The story begins casually enough. When Richard Hannay, a Canadian living in London played by Robert Donat, stepped into the London music hall, he was expecting an evening of entertainment and relaxation. Instead, gunshots interrupt the performance and in the confusion a beautiful woman with an indistinct accent attaches herself to him. Miss Smith (Lucie Mannheim) asks him to take her back to his place and, more amused than anything, Richard agrees. At his place she plays cloak and dagger, closing the blinds before they turn on the lights, refusing to allow him to answer the phone. She tells him she is a spy and there are men after her. Of course Richard doesn’t believe her and tells her to go to sleep. But when she bursts into his room in the middle of the night with a butcher’s knife in her back he figures she was probably not the loon he first pegged her as.
Hannay spends the rest of the picture running for his life from the local police who think he murdered the woman and enemy agents who think he knows too much. The little he does know is he must race to Miss Smith’s contact in Scotland to stop a crucial national defense secret from being smuggled out of the country. However Hitchcock constantly keeps our equilibrium off, rarely allowing us to get comfortable. Everyone Hannay thinks he can trust turns out to be untrustworthy and the one person he knows he can’t trust, a beautiful woman skeptical of his story (Madeline Carroll), turns out to be the one he depends on the most.

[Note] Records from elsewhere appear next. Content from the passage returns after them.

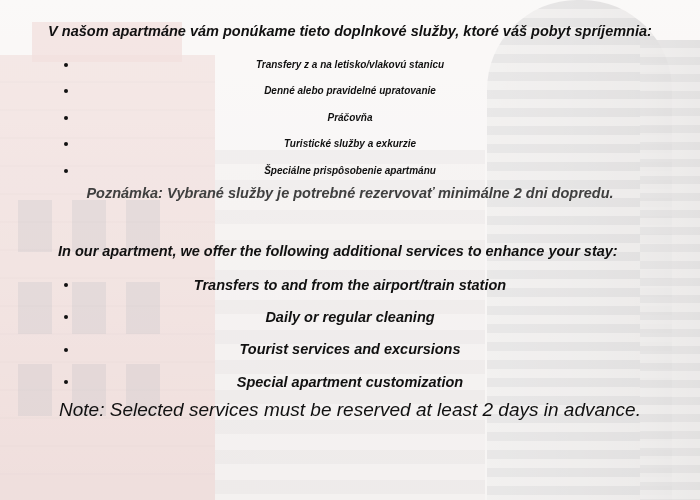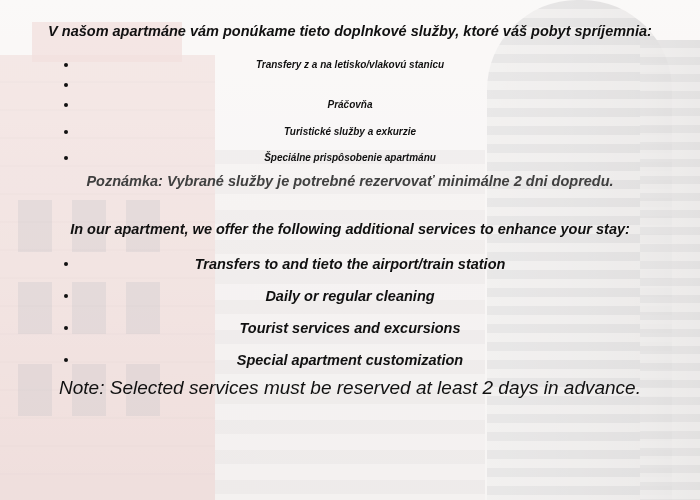--- a/index.html
+++ b/index.html
@@ -167,25 +167,24 @@
     font-size: 14.5px;
     line-height: 1.3;
     margin: 0 16px 0 16px;
     color: #404040;
   }
   .note.bold { font-weight: bold; }
 
   .gap { height: 24px; }
 
   .heading-en {
-    text-align: center;
     font-weight: bold;
     font-size: 14.5px;
     line-height: 1.4;
-    margin: 1px 30px 8px 30px;
+    margin: 10px 30px 8px 30px;
   }
   ul.svc.en li { font-size: 14.5px; font-weight: bold; }
   .note-en {
     text-align: center;
     font-size: 19px;
     line-height: 1.3;
     margin: 0 28px 0 28px;
   }
 </style>
 </head>
@@ -219,20 +218,21 @@
     <div class="block">
       <div class="heading">V našom apartmáne vám ponúkame tieto doplnkové služby, ktoré váš pobyt spríjemnia:</div>
 
       <ul class="svc">
         <li>
           <span class="bullet"></span>
           <span>Transfery z a na letisko/vlakovú stanicu</span>
         </li>
         <li>
           <span class="bullet"></span>
+          <span>Denné alebo pravidelné upratovanie</span>
         </li>
         <li>
           <span class="bullet"></span>
           <span>Práčovňa</span>
         </li>
         <li>
           <span class="bullet"></span>
           <span>Turistické služby a exkurzie</span>
         </li>
         <li>
@@ -245,21 +245,21 @@
     </div>
 
     <div class="gap"></div>
 
     <div class="block">
       <div class="heading-en">In our apartment, we offer the following additional services to enhance your stay:</div>
 
       <ul class="svc en">
         <li>
           <span class="bullet"></span>
-          <span>Transfers to and tieto the airport/train station</span>
+          <span>Transfers to and from the airport/train station</span>
         </li>
         <li>
           <span class="bullet"></span>
           <span>Daily or regular cleaning</span>
         </li>
         <li>
           <span class="bullet"></span>
           <span>Tourist services and excursions</span>
         </li>
         <li>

We can feel Hitchcock’s delight when he toys with the audience, a devilish exuberance that would come to define his later pictures. Even those considered heavier like Psycho and Frenzy had light moments that punctuated their somber stories. In The 39 Steps Hitchcock continually reminds us that this is all play acting and he’s just having a bit of fun: when Hannay is mistaken for a politician at a local meeting he stands up, despite not knowing the man’s political affiliation, and gives a speech full of the vagaries hack politicians are praised for. It is a clever sequence in which Hitchcock reminds us that none of it is to be taken seriously. Lives and national defense plans may be at stake, but it’s all in service of amusing and entertaining us. Hitchcock would refine his themes and techniques in later movies, but The 39 Steps is still an entertaining quality film.